How many test cases do you have?

Here is mine in recent project:

4 Likes

Rather big project at this point.
image

3 Likes

That’s indeed a big project.

My server tests (checking meteor subscriptions):
Screenshot 2025-11-27 at 16.21.40

My client tests (checking meteor methods):
Screenshot 2025-11-27 at 16.34.43

… almost 4k :grinning:

2 Likes

NodeOnFHIR / Care Commons has about ~2000 tests that have survived two major refactors now. We’ll be up to 3000+ by the time we finish HealthIT certification.

4 Likes

For the testing gods here, are you using meteortesting:mocha or other packages or a mix? And how long does it take you to run all these tests?

I have a hodge-podge of tests in mocha and vitest (previously jest) I’d like to streamline and then start expanding so I can refactor more fearlessly.

Yes. I’m using this one. I can test functions, methods, pub/sub, graphql query/mutation, subscription, file uploads.
It takes almost 2 minutes to run 1800 tests in my case.

1 Like

Are you using Tinytest or using another test runner ?
We have a discussion about replace tinytest by another test runner, I would like to know if someone already experimented it before.

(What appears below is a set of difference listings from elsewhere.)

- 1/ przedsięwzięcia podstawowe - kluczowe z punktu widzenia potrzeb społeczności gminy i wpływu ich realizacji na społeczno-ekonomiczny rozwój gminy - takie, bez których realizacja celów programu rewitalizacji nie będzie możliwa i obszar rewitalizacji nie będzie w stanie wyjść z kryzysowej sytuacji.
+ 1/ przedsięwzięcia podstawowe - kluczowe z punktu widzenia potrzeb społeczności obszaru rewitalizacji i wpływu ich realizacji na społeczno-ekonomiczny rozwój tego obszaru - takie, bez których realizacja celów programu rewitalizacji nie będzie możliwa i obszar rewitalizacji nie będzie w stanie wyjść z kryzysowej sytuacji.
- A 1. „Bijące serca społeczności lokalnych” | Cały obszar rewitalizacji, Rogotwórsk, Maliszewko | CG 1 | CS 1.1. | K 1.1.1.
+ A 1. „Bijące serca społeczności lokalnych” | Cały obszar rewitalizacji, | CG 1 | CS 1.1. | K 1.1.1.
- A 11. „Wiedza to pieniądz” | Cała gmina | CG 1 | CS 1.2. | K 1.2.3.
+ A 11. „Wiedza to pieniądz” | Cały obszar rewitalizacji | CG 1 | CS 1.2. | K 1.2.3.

Nightwatch is one of the best. Its focus is on E2E testing (aka Validation testing in the NASA/FDA “Validation and Verification” paradigm.). Initially a Walmart sponsored technology, of all things. Has great test runners, integrations with Mocha, Chai, BDD, etc.

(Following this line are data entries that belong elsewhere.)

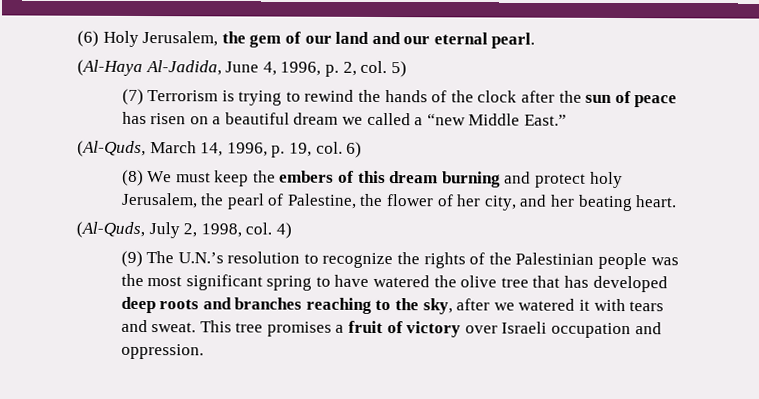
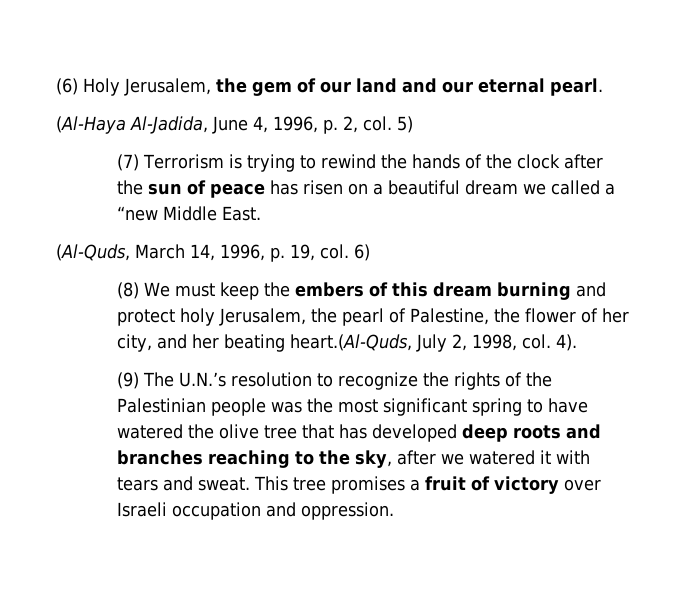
- (7) Terrorism is trying to rewind the hands of the clock after the sun of peace has risen on a beautiful dream we called a “new Middle East.”
+ (7) Terrorism is trying to rewind the hands of the clock after the sun of peace has risen on a beautiful dream we called a “new Middle East.
- (8) We must keep the embers of this dream burning and protect holy Jerusalem, the pearl of Palestine, the flower of her city, and her beating heart.
- (Al-Quds, July 2, 1998, col.
+ (8) We must keep the embers of this dream burning and protect holy Jerusalem, the pearl of Palestine, the flower of her city, and her beating heart.(Al-Quds, July 2, 1998, col.
- 4)
+ 4).

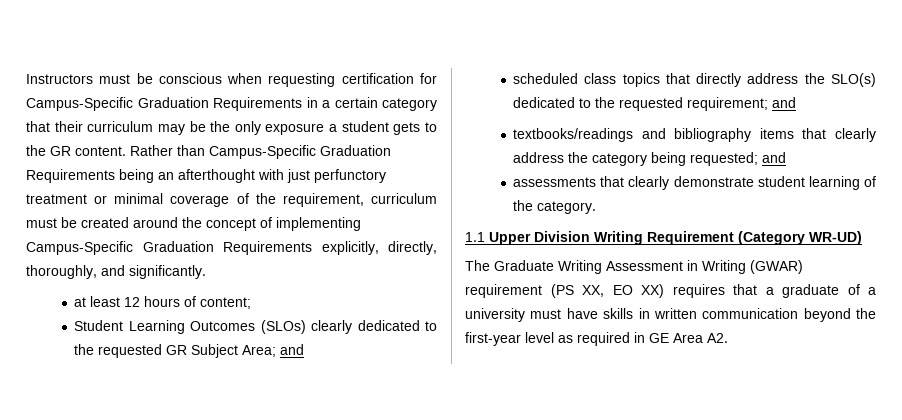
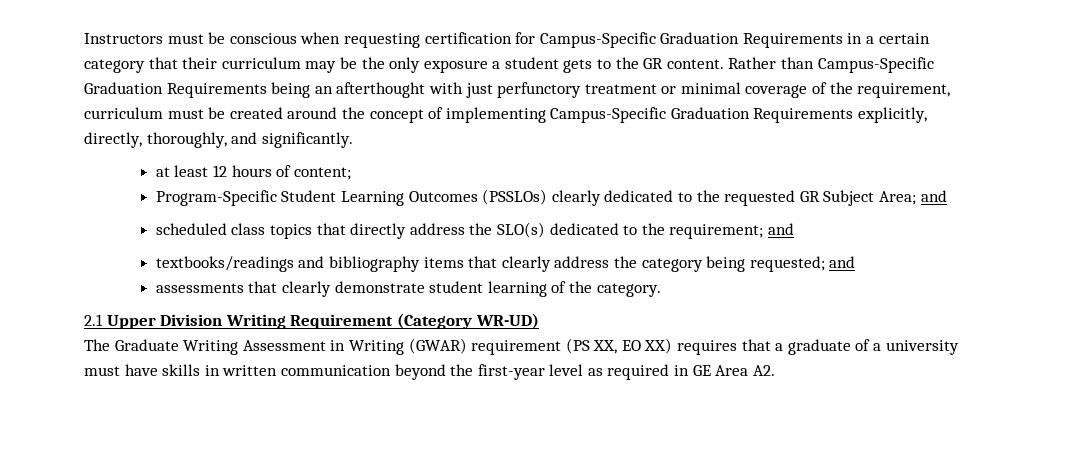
- Student Learning Outcomes (SLOs) clearly dedicated to the requested GR Subject Area; and
+ Program-Specific Student Learning Outcomes (PSSLOs) clearly dedicated to the requested GR Subject Area; and
- scheduled class topics that directly address the SLO(s) dedicated to the requested requirement; and
+ scheduled class topics that directly address the SLO(s) dedicated to the requirement; and
- 1.1 Upper Division Writing Requirement (Category WR-UD)
+ 2.1 Upper Division Writing Requirement (Category WR-UD)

We’ve been using it continuously with Meteor for nearly a decade.

3 Likes

I’m not using Tinytest.

Nightwatch is one of the best

Oh, that’s a new one to me! How did you find the set up for it with Meteor?

Personally I’ve only set up Cypress before but barely used it, using this guide. I’m assuming Nightwatch runs similarly, like a separate process?

1 Like

The early days were difficult, and I’ve spent quite a few days wrestling with it over the years. But it started getting a lot of big customers during the pandemic era, and it’s been upgraded to modern ES6 and has had a lot of features that promote integration in recent years. It still runs as an independent process/thread, but it uses a robust configuration file like Meteor’s settings file. Nowadays, I use Claude to write Nightwatch tests, then ask Claude to write code to pass the tests. The LLMs can really rip when everything is in Javascript and there are thoroughly documented APIs and data schemas!